## Provided data
------------------------------------
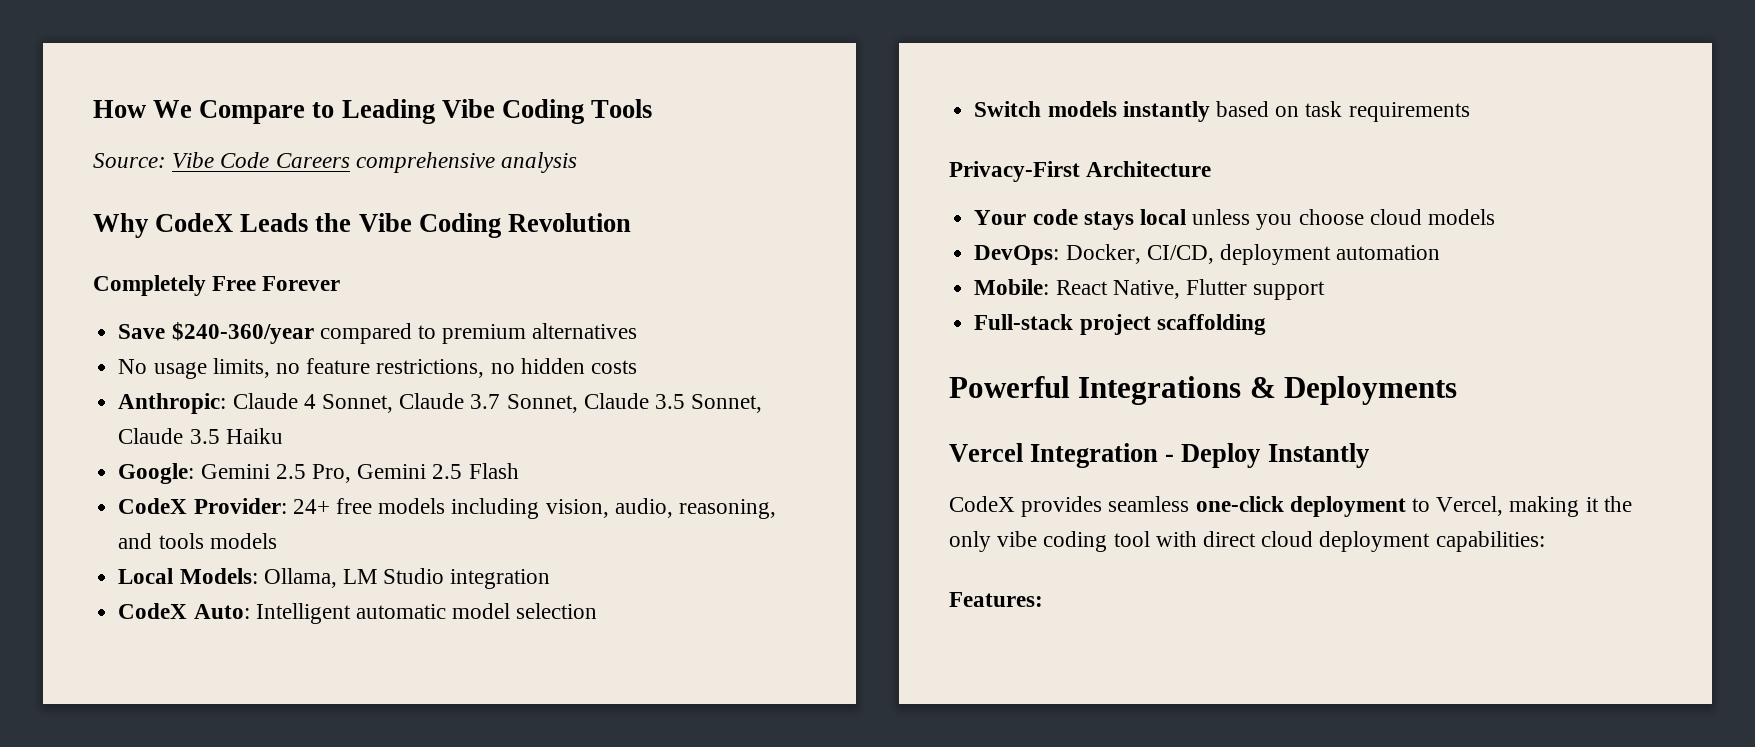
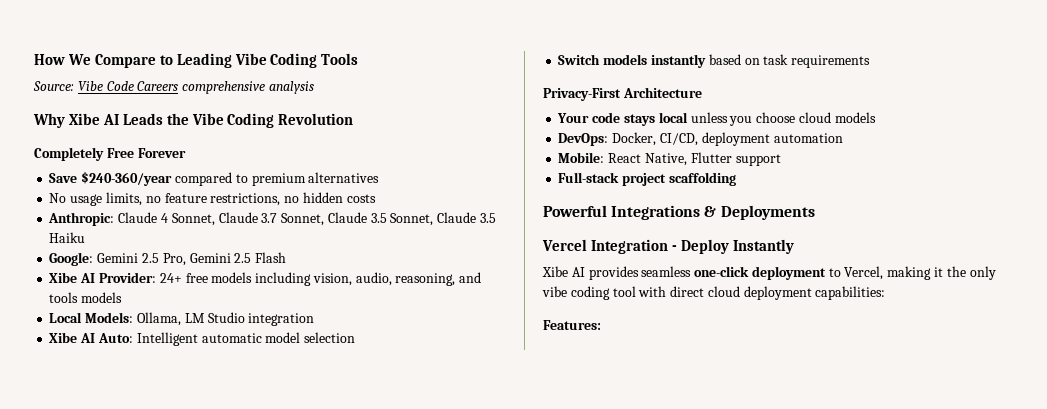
- Why CodeX Leads the Vibe Coding Revolution
+ Why Xibe AI Leads the Vibe Coding Revolution
- CodeX Provider: 24+ free models including vision, audio, reasoning, and tools models
+ Xibe AI Provider: 24+ free models including vision, audio, reasoning, and tools models
- CodeX Auto: Intelligent automatic model selection
+ Xibe AI Auto: Intelligent automatic model selection
- CodeX provides seamless one-click deployment to Vercel, making it the only vibe coding tool with direct cloud deployment capabilities:
+ Xibe AI provides seamless one-click deployment to Vercel, making it the only vibe coding tool with direct cloud deployment capabilities:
------------------------------------
## Exercise objective
Using the data above, work out how many lines include the word "making" and give only that number.

## Answer to this task
2